(Front-end code edit data)

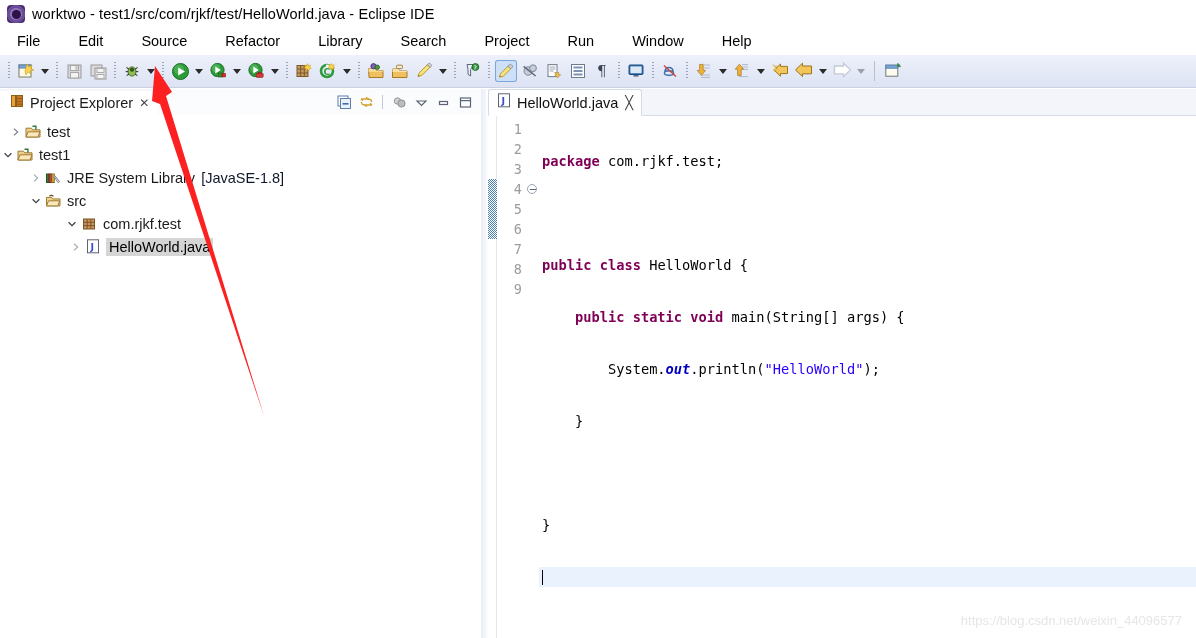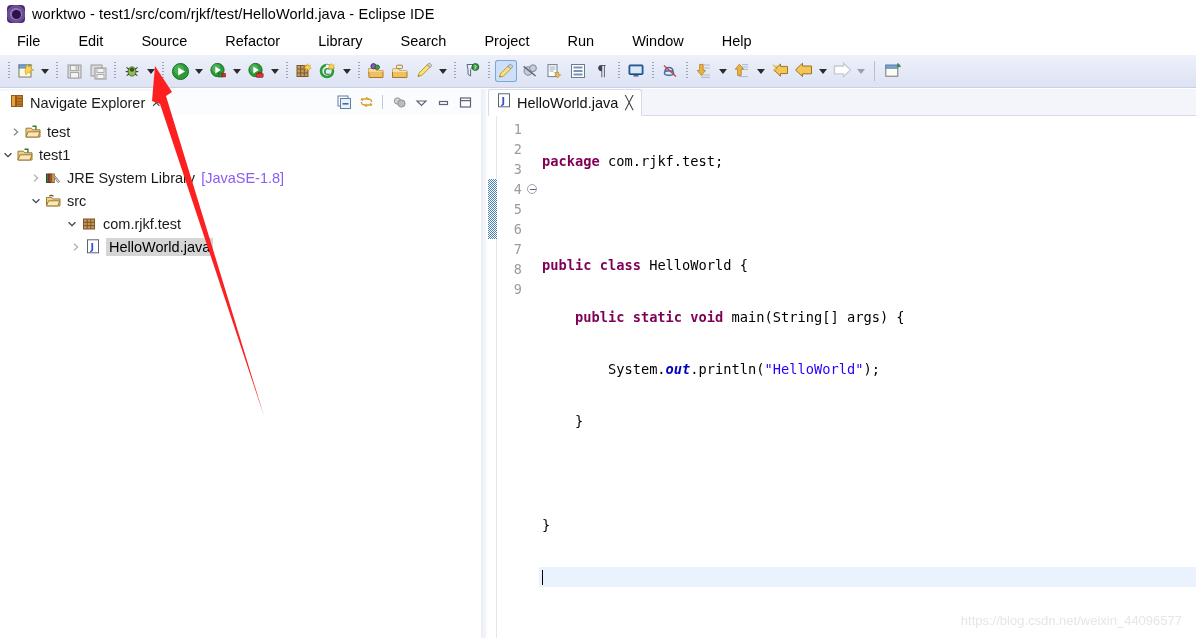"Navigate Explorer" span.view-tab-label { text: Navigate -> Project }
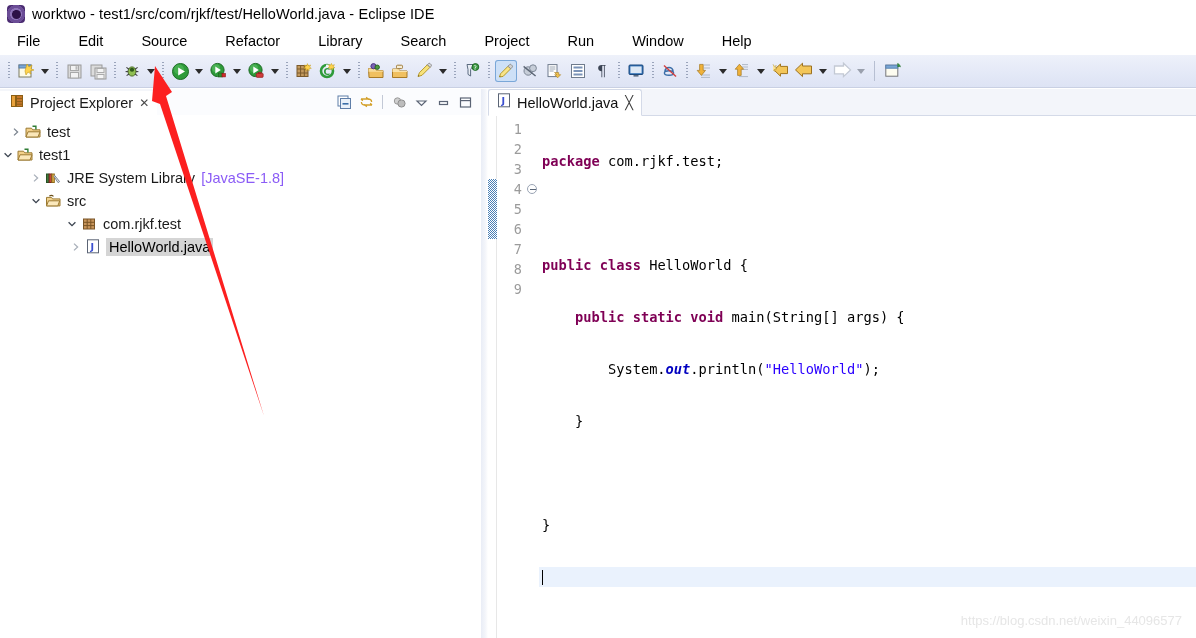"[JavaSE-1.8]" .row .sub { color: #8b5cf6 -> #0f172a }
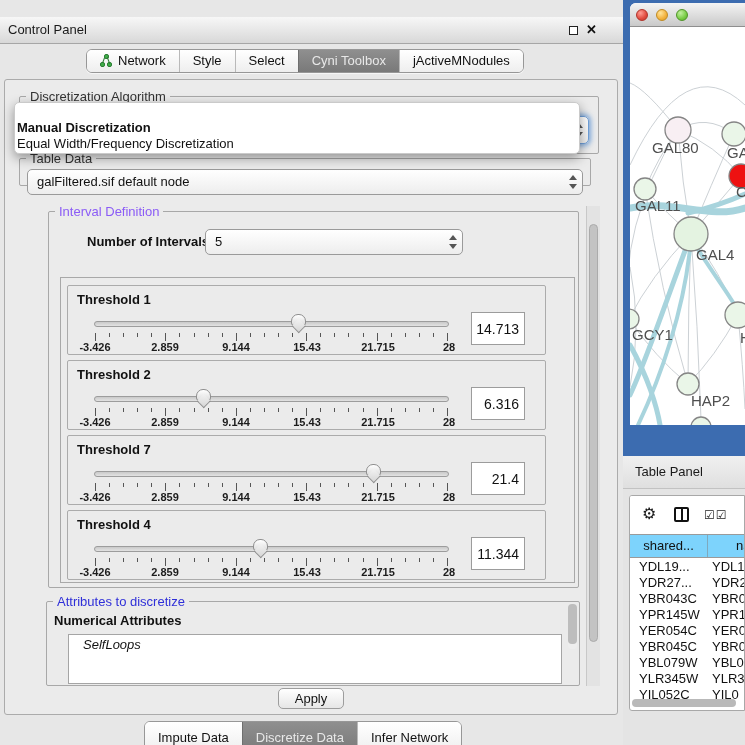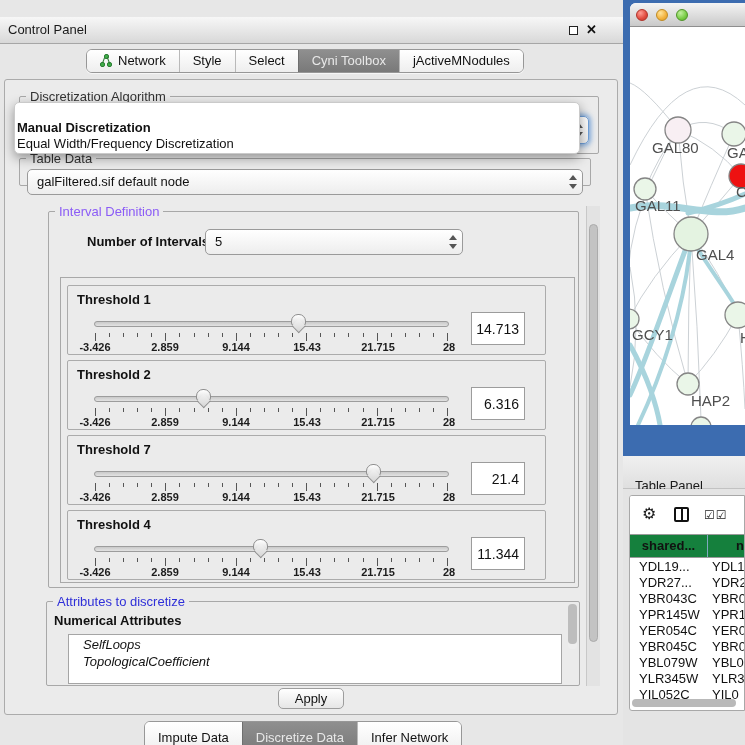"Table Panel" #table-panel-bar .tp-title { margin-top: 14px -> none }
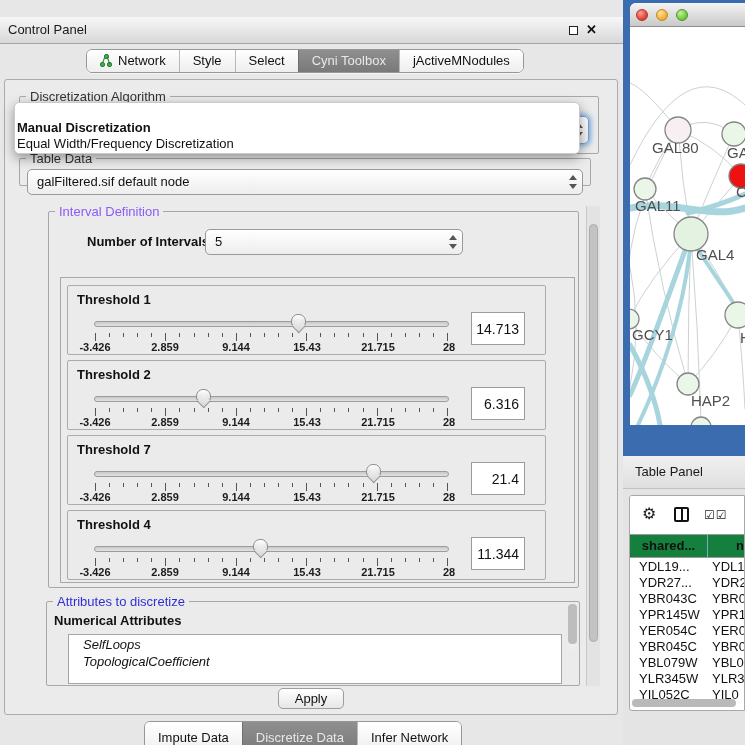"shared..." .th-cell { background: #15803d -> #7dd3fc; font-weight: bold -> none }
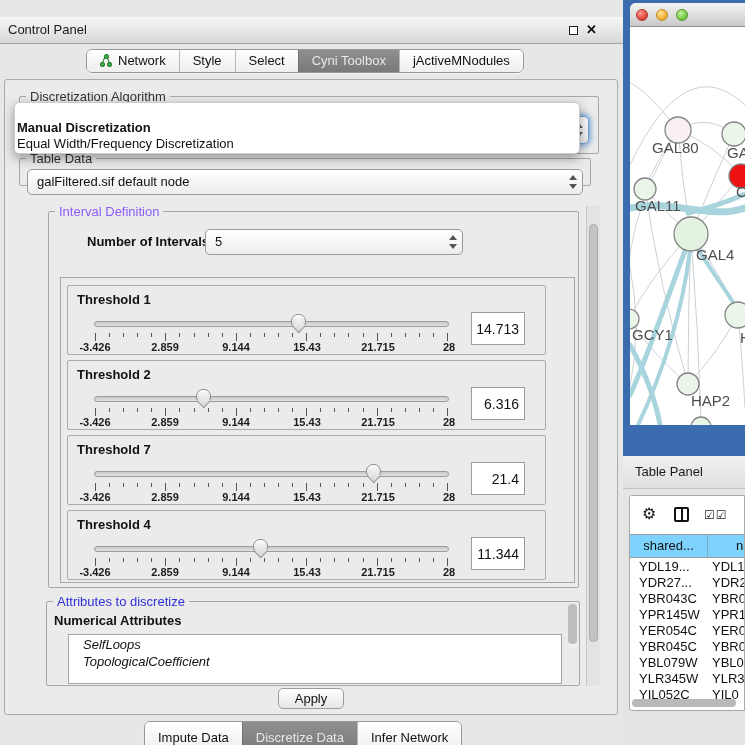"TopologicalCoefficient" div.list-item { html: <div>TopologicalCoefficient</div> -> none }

WHAT YOU NEED TO DO ▸ Retype every entry exactly as written, but omit the pictures.

EXERCISE OUTPUT ▸
"Navigate Explorer" span.view-tab-label { text: Navigate -> Project }
"[JavaSE-1.8]" .row .sub { color: #8b5cf6 -> #0f172a }
"Table Panel" #table-panel-bar .tp-title { margin-top: 14px -> none }
"shared..." .th-cell { background: #15803d -> #7dd3fc; font-weight: bold -> none }
"TopologicalCoefficient" div.list-item { html: <div>TopologicalCoefficient</div> -> none }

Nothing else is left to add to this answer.